START Information supplied

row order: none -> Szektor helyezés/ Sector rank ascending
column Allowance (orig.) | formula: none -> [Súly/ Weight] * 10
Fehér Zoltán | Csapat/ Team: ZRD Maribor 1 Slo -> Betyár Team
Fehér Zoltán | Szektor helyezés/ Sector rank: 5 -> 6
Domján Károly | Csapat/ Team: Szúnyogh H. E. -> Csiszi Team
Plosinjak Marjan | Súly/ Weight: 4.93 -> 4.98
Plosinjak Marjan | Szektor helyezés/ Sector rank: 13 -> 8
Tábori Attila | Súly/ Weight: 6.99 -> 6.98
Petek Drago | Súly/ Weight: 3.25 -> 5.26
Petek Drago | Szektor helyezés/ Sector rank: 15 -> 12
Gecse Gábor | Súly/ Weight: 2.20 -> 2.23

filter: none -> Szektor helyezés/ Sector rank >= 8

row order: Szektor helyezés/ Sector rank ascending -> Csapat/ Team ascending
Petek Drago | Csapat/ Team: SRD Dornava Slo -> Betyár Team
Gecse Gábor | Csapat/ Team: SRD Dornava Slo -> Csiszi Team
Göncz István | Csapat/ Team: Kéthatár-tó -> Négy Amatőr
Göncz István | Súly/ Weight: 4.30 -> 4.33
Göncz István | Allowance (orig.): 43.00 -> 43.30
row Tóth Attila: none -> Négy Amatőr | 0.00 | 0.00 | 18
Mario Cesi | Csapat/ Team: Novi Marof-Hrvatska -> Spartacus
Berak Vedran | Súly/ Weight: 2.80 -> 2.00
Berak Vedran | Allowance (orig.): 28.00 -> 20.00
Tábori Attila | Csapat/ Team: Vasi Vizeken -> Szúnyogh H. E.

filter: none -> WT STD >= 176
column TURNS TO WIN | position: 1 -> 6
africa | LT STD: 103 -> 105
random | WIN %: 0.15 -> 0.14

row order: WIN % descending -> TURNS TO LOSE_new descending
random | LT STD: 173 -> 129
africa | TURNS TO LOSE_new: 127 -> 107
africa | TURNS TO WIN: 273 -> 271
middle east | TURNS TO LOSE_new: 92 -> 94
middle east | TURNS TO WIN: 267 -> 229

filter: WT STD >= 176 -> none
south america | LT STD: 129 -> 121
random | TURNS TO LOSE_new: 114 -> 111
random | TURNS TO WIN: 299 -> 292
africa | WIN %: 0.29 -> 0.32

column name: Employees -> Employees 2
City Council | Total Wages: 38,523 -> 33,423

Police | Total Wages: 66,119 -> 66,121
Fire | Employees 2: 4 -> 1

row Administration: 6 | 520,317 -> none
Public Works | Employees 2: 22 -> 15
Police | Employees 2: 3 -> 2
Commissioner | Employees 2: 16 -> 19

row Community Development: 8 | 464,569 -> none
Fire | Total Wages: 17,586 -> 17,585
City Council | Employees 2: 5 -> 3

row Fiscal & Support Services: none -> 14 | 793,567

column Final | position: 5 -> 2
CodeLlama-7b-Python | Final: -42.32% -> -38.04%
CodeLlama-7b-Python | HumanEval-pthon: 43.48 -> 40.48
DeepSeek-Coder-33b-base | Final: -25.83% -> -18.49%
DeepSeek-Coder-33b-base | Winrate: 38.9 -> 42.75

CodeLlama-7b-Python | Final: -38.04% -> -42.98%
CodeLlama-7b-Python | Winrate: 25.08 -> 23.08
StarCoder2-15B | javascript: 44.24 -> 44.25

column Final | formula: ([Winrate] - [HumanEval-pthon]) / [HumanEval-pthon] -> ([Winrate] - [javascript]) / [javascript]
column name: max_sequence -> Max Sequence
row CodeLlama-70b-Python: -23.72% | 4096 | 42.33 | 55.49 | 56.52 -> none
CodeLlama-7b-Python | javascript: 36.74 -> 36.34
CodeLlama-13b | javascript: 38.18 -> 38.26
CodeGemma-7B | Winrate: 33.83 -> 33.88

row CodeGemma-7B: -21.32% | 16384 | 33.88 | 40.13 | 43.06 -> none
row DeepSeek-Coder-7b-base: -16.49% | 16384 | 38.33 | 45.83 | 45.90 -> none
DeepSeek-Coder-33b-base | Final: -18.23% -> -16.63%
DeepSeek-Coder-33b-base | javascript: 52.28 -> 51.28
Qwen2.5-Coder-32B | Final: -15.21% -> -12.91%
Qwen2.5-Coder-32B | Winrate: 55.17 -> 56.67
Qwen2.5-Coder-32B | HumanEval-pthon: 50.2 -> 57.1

END Information supplied

From the listing above, the lines starting with the one that has "row order: Szektor" and running through the one that has "Fire | Total Wages: 17,586 -> 17,585" should be copied exactly, ends included.

row order: Szektor helyezés/ Sector rank ascending -> Csapat/ Team ascending
Petek Drago | Csapat/ Team: SRD Dornava Slo -> Betyár Team
Gecse Gábor | Csapat/ Team: SRD Dornava Slo -> Csiszi Team
Göncz István | Csapat/ Team: Kéthatár-tó -> Négy Amatőr
Göncz István | Súly/ Weight: 4.30 -> 4.33
Göncz István | Allowance (orig.): 43.00 -> 43.30
row Tóth Attila: none -> Négy Amatőr | 0.00 | 0.00 | 18
Mario Cesi | Csapat/ Team: Novi Marof-Hrvatska -> Spartacus
Berak Vedran | Súly/ Weight: 2.80 -> 2.00
Berak Vedran | Allowance (orig.): 28.00 -> 20.00
Tábori Attila | Csapat/ Team: Vasi Vizeken -> Szúnyogh H. E.

filter: none -> WT STD >= 176
column TURNS TO WIN | position: 1 -> 6
africa | LT STD: 103 -> 105
random | WIN %: 0.15 -> 0.14

row order: WIN % descending -> TURNS TO LOSE_new descending
random | LT STD: 173 -> 129
africa | TURNS TO LOSE_new: 127 -> 107
africa | TURNS TO WIN: 273 -> 271
middle east | TURNS TO LOSE_new: 92 -> 94
middle east | TURNS TO WIN: 267 -> 229

filter: WT STD >= 176 -> none
south america | LT STD: 129 -> 121
random | TURNS TO LOSE_new: 114 -> 111
random | TURNS TO WIN: 299 -> 292
africa | WIN %: 0.29 -> 0.32

column name: Employees -> Employees 2
City Council | Total Wages: 38,523 -> 33,423

Police | Total Wages: 66,119 -> 66,121
Fire | Employees 2: 4 -> 1

row Administration: 6 | 520,317 -> none
Public Works | Employees 2: 22 -> 15
Police | Employees 2: 3 -> 2
Commissioner | Employees 2: 16 -> 19

row Community Development: 8 | 464,569 -> none
Fire | Total Wages: 17,586 -> 17,585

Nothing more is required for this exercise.